E a questo proposito il Presidente della Regione Toscana ricorda il Dl 98/2011 che prevede l’introduzione di un sovrapprezzo al canone dovuto per l’esercizio dei servizi di passeggeri a media e lunga percorrenza per la parte espletata su linee ad alta velocità. «Una previsione – scrive ancora Rossi – che ancora oggi, a due anni di distanza, attende il previsto decreto attuativo del Ministro delle Infrastrutture, e che invece chiuderebbe una volta per tutte la difficoltà a mantenere in servizio i treni IC che ogni anno, alla scadenza dell’orario annuale, puntualmente si ripresenta.
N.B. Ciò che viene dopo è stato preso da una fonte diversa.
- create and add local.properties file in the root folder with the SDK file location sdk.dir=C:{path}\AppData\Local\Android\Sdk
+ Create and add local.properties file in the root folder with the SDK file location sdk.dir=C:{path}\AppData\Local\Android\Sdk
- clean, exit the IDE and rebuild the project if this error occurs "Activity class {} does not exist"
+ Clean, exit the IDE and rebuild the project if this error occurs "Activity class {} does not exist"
Questo decreto dovrebbe indurre una riflessione sulla possibilità di estenderne gli effetti all’intero servizio di trasporto pubblico ferroviario. Queste risorse, se unite ad una quota degli utili realizzati da Trenitalia – ha concluso Rossi – possono costituire una risposta concreta in grado di superare i limiti sopra richiamati, innescare (grazie alla garanzia che darebbero per il rinnovo dei rotabili) un virtuoso processo di liberalizzazione del mercato e migliorare il servizi offerto ai nostri cittadini».
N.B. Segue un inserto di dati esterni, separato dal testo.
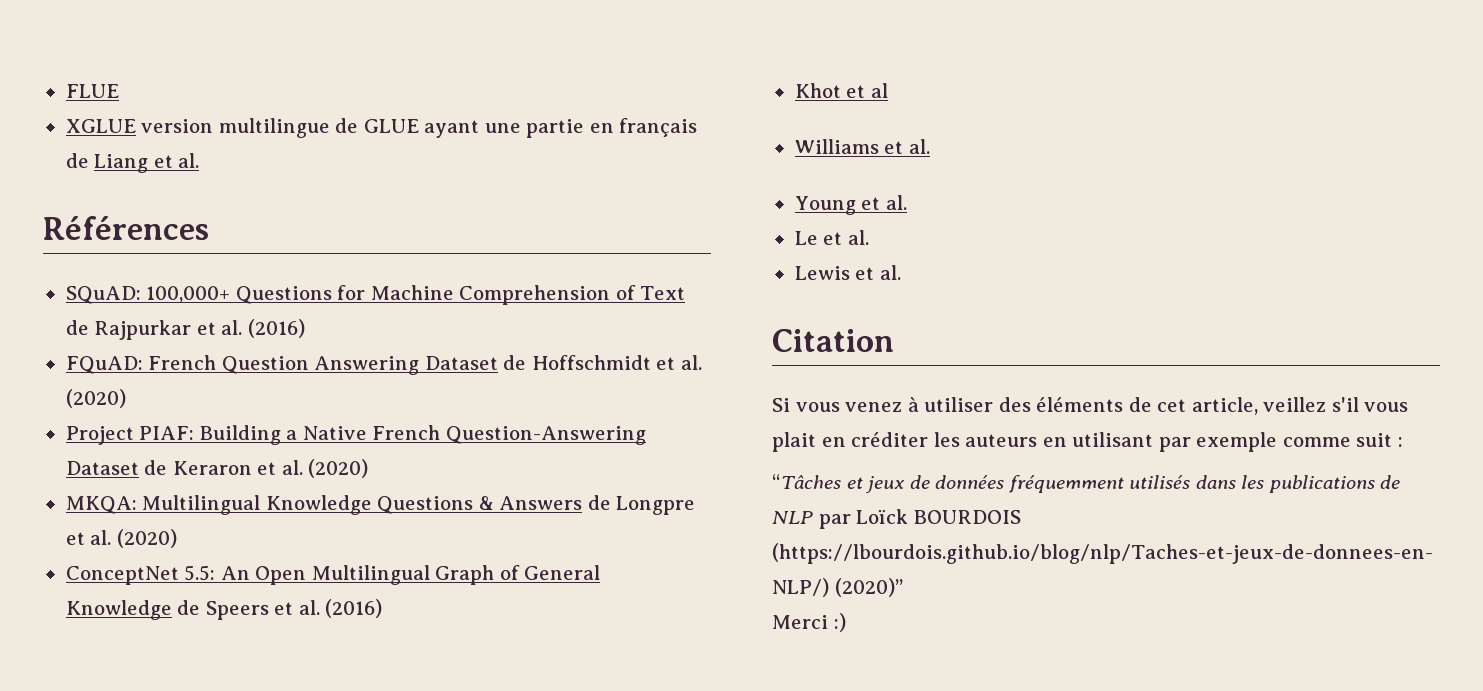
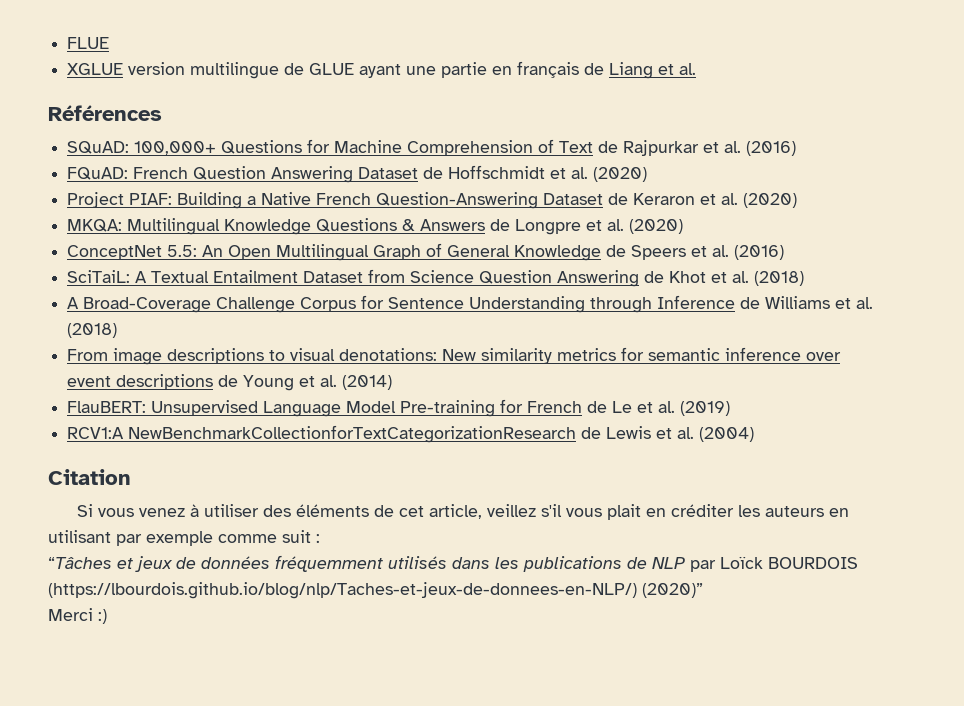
- Khot et al
- Williams et al.
- Young et al.
- Le et al.
- Lewis et al.
+ SciTaiL: A Textual Entailment Dataset from Science Question Answering de Khot et al. (2018)
+ A Broad-Coverage Challenge Corpus for Sentence Understanding through Inference de Williams et al. (2018)
+ From image descriptions to visual denotations: New similarity metrics for semantic inference over event descriptions de Young et al. (2014)
+ FlauBERT: Unsupervised Language Model Pre-training for French de Le et al. (2019)
+ RCV1:A NewBenchmarkCollectionforTextCategorizationResearch de Lewis et al. (2004)

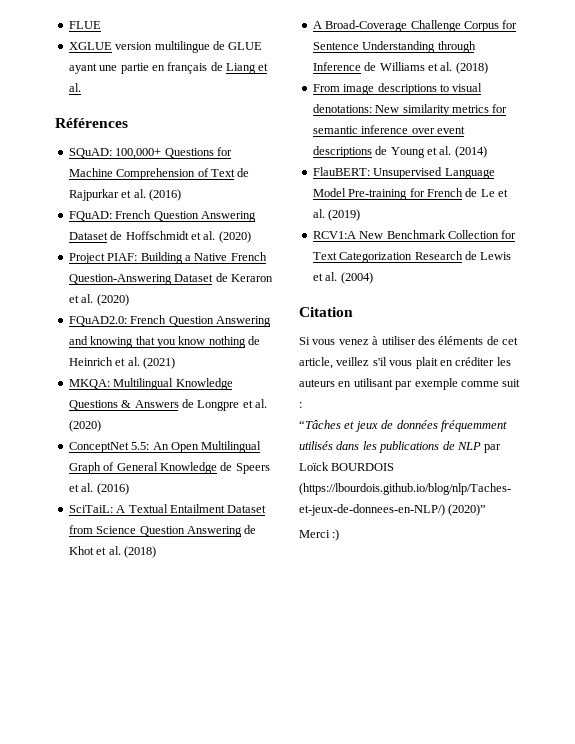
+ FQuAD2.0: French Question Answering and knowing that you know nothing de Heinrich et al. (2021)
- RCV1:A NewBenchmarkCollectionforTextCategorizationResearch de Lewis et al. (2004)
+ RCV1:A New Benchmark Collection for Text Categorization Research de Lewis et al. (2004)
Nella lettera inviata ai parlamentari viene ricordato come il trasporto ferroviario regionale è una priorità nelle strategie trasportistiche del nostro Paese ma che «è sotto gli occhi di tutti la sproporzione di risorse pubbliche che investiamo fra l’Alta Velocità ferroviaria (che ha beneficiato di oltre 90 miliardi di euro di investimenti pubblici per un numero di passeggeri che, seppure in crescita, arriva alle 40 mila unità) e il sistema ferroviario locale (che invece è stato oggetto di significativi tagli ministeriali nel corso degli ultimi anni, pur servendo – male, purtroppo – oltre 3 milioni di passeggeri l’anno). Non si può più tollerare un simile squilibrio – ha aggiunto il presidente – quando riflettiamo da un lato sulla riduzione di 70 milioni di euro dei costi dell’uso della infrastruttura ferroviaria da parte di utilizzatori quali NTV e, dall’altro sugli utili che Ferrovie dello Stato ha realizzato nell’esercizio 2012 pari a 380 milioni di euro». Rossi chiede un impegno di senatori e deputati in generale sul tema e affinché si adoperino per impiegare l’intera cifra pari agli utili 2012 per investimenti sulla rete ferroviaria regionale, che presenta tratti ancora a binario unico e quindi totalmente inadeguata a fornire servizi efficienti ai viaggiatori. «Queste semplici eppure decisive iniziative  contribuirebbero a fare del trasporto regionale su rotaia una grande questione nazionale di ammodernamento del nostro Paese e, al contempo, un impegno concreto per dare attuazione al diritto sociale alla mobilità che pure rientra fra diritti fondamentali della persona e trova più di un riferimento nella nostra Costituzione», ha concluso Rossi.